Can be frozen and reheated.
vida1,
Feb 12, 1:48am
thankyou girls , I;m trying the abovenext week, stand by for the results next week ( if I live to tell the tail ) cheers
cgvl,
Feb 12, 2:14am
vida1 I have an easy no fail casserole recipe as well you can use neck chops or stewing steak and cook in a slow cooker (crockpot), oven, or on stove top. 6 neck chops or 500g stewing steak (can use most types of steak for this, and can do a larger amount without having to increase other ingredients) 1 onion chopped, 1Tbsp flour, 1Tbsp sugar, 1Tbsp vinegar, 1Tbsp Tomato Sauce, ½ tsp curry powder, ½ tsp mustard powder, salt and pepper to taste, ½-1cup water or stock. Put all ingredients into a casserole dish and cook at 160C for 2hours. If using crockpot/slow cooker use less water/stock and cook longer.
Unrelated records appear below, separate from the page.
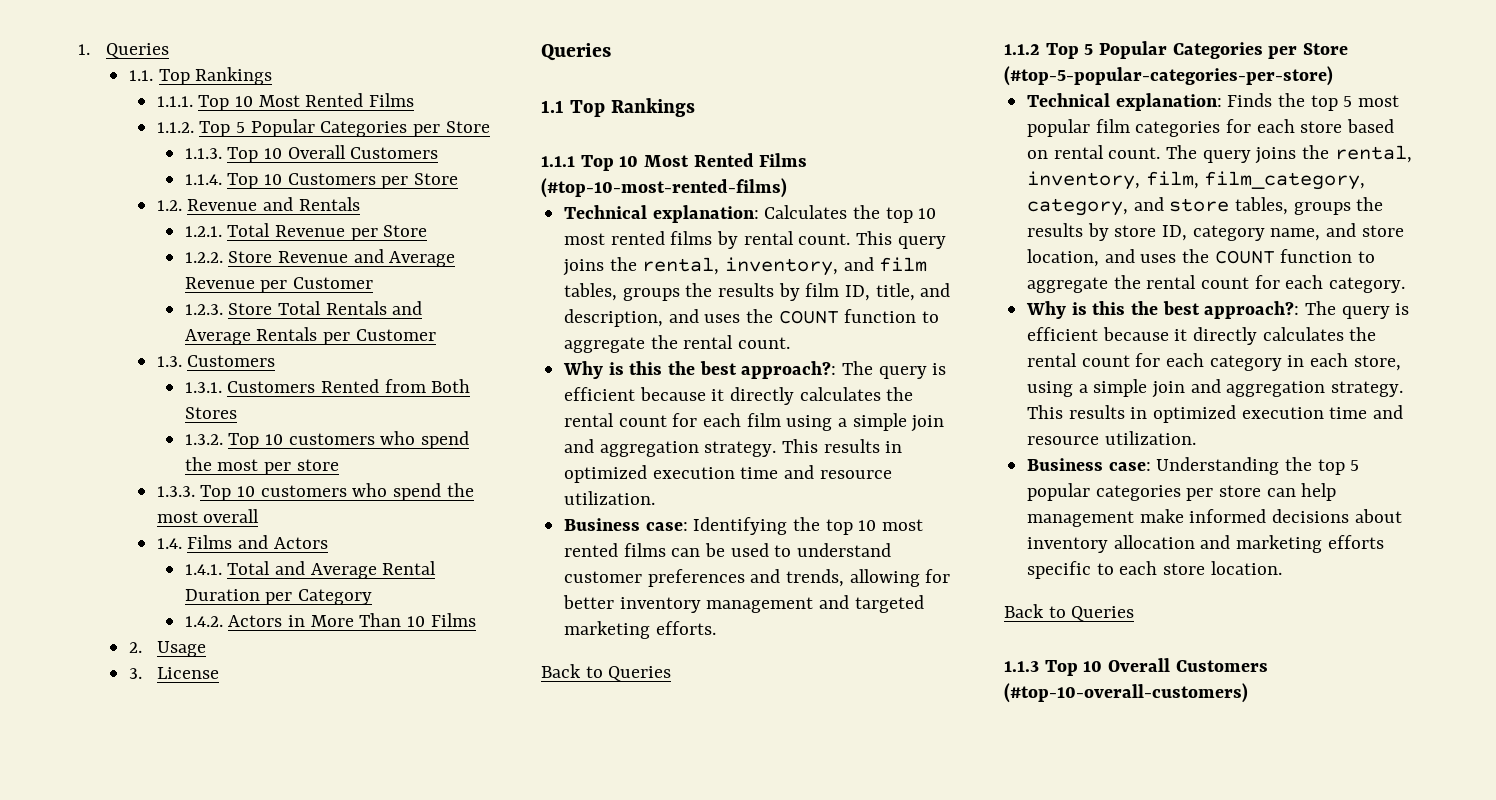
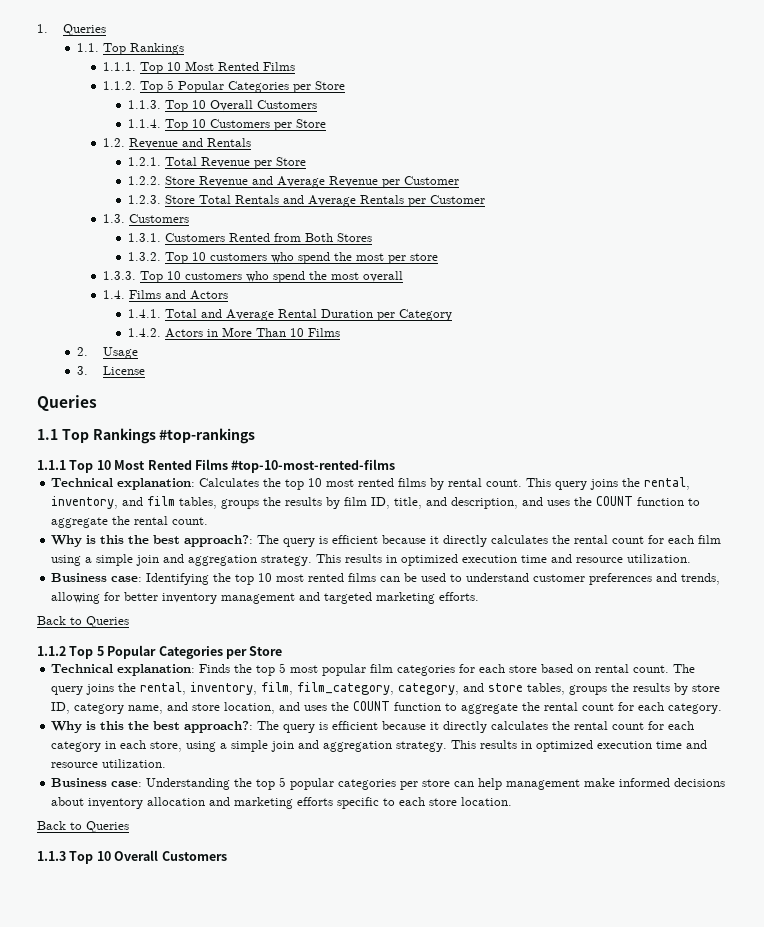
- 1.1 Top Rankings
+ 1.1 Top Rankings #top-rankings
- 1.1.1 Top 10 Most Rented Films (#top-10-most-rented-films)
+ 1.1.1 Top 10 Most Rented Films #top-10-most-rented-films
- 1.1.2 Top 5 Popular Categories per Store (#top-5-popular-categories-per-store)
+ 1.1.2 Top 5 Popular Categories per Store
- 1.1.3 Top 10 Overall Customers (#top-10-overall-customers)
+ 1.1.3 Top 10 Overall Customers

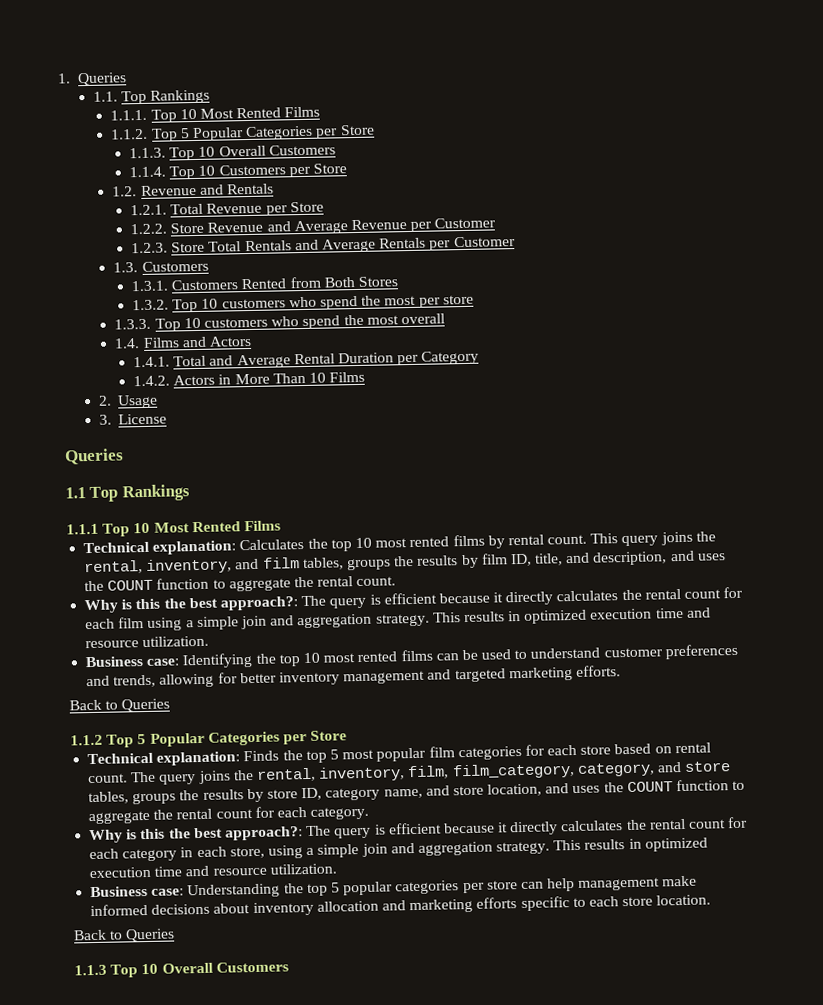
- 1.1 Top Rankings #top-rankings
+ 1.1 Top Rankings
- 1.1.1 Top 10 Most Rented Films #top-10-most-rented-films
+ 1.1.1 Top 10 Most Rented Films

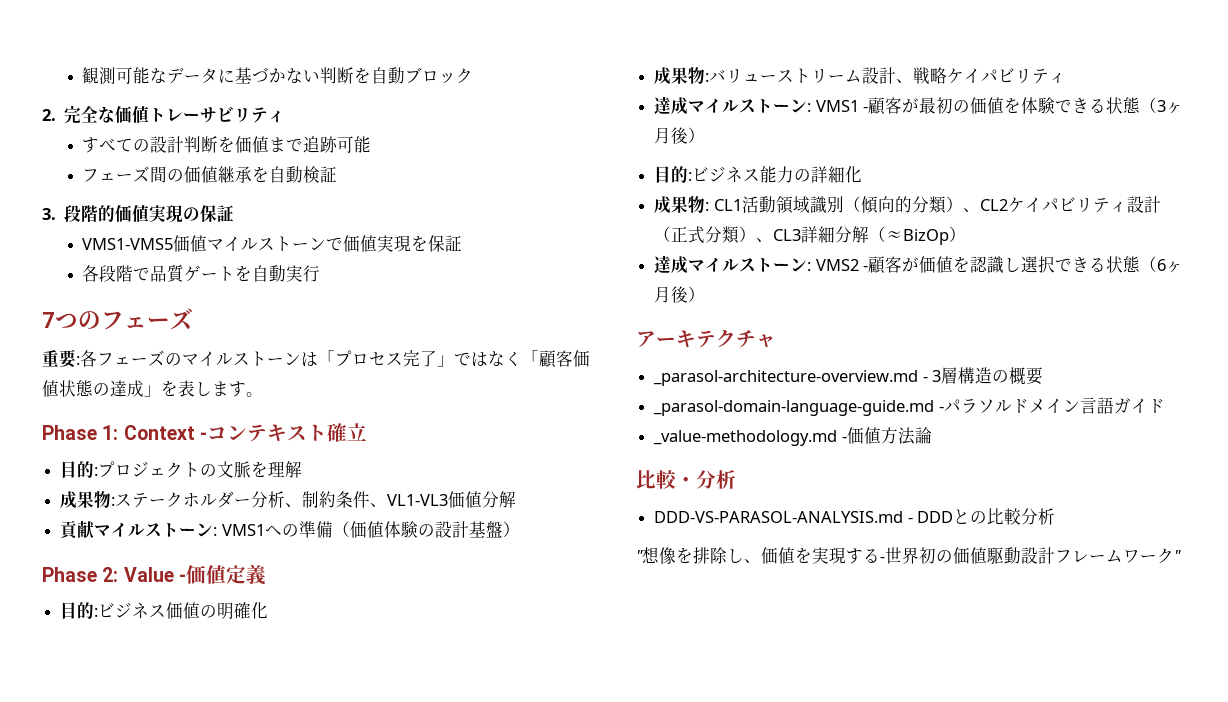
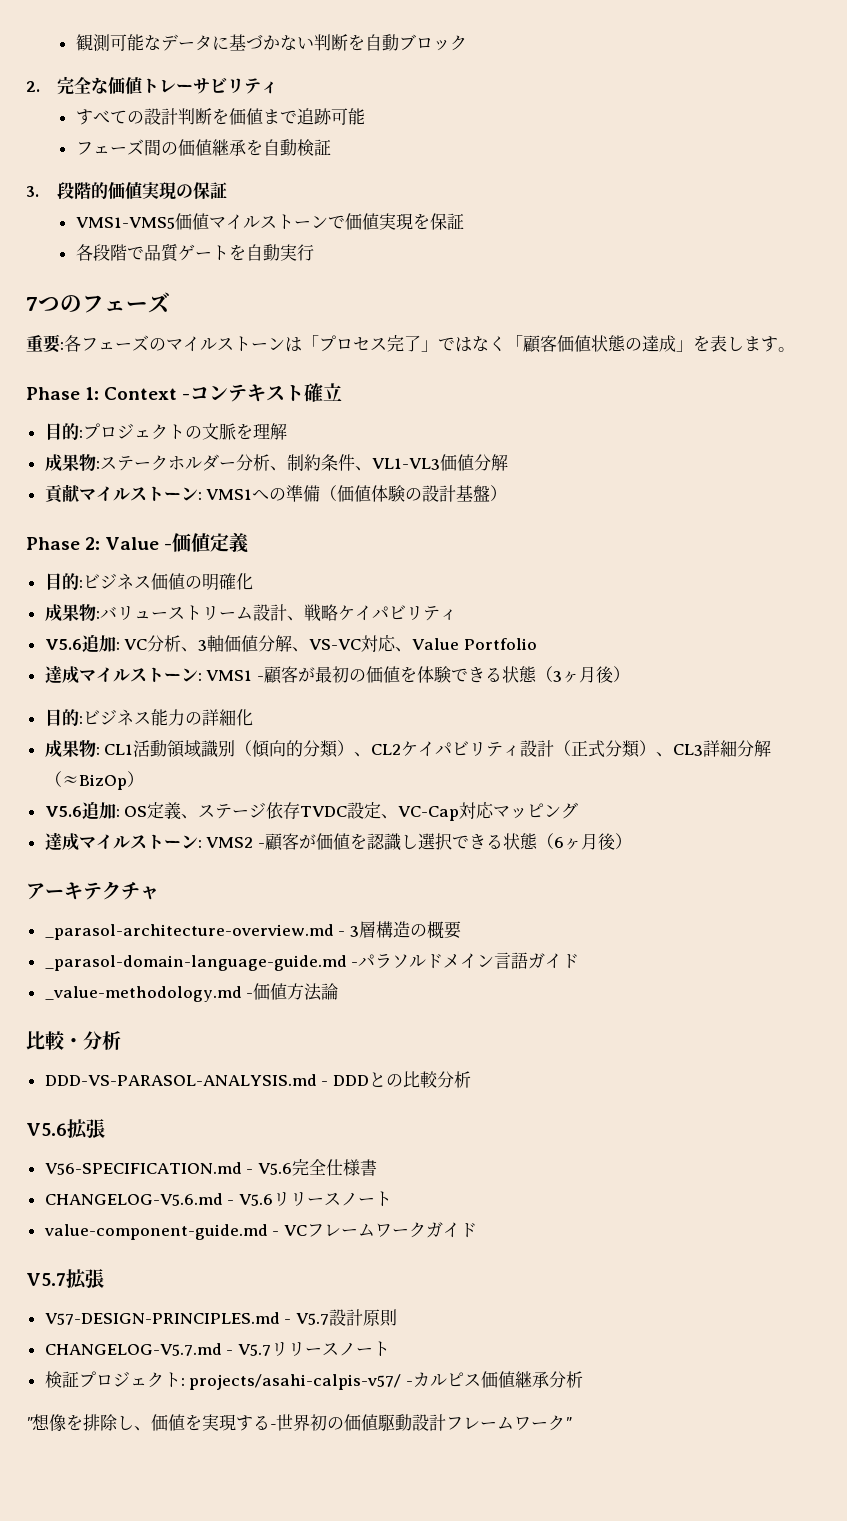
+ V5.6追加: VC分析、3軸価値分解、VS-VC対応、Value Portfolio
+ V5.6追加: OS定義、ステージ依存TVDC設定、VC-Cap対応マッピング
+ V5.6拡張
+ V56-SPECIFICATION.md - V5.6完全仕様書
+ CHANGELOG-V5.6.md - V5.6リリースノート
+ value-component-guide.md - VCフレームワークガイド
+ V5.7拡張
+ V57-DESIGN-PRINCIPLES.md - V5.7設計原則
+ CHANGELOG-V5.7.md - V5.7リリースノート
+ 検証プロジェクト: projects/asahi-calpis-v57/ -カルピス価値継承分析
On the stove top cook for about 2 hours at a slow simmer.
korbo,
Feb 13, 3:57am
wowee, thanks peeps, it sounds like you have the recipes i like. Tho in this heat we are having, i think, i will put them aside until it gets a bit cooler. the sock... . yes if it was one of my hubbys best ones, i would be dismissed. so hot here, can hear the mission concert loud and clear. Pity we all live in different places, it would be great to get together and have a good ole natter on FOOD>>>>... ... ...
cgvl,
Feb 13, 5:53pm
korbo I grabbed a few of my grandmothers tried and true recipes from her before she passed. The neck chop/stewing steak was one of them and I use it regularly especially in winter. Agree this heat is a killer.
nickyd,
Feb 15, 3:32am
It's certainly curry weather in CHCH. I've never been so cold as this summer . Casseroles and curries looking very appealing already!
rarogal,
Feb 18, 8:29pm
Along with sultanas and bananas, I also recall a coconut flavour in our curry, but not sure if it was dessicated coconut or coconut milk. And yes, CGVL I still make the neck chop casserole also, my kids, grandies and hubby lovethe deliciously tender meat off them! !
lady_p,
Jun 3, 8:57am
We were looking for a sweet beef curry recipe that was similar to one we used to make from my husband's old army cookbook which is not available any more. As I am allergic to tomatoes, we are going to try nickyd's recipe. It also seems close to what we remember. I think that dessicated coconut was mostly used in the sixties. My child hood memories are faded for the moment.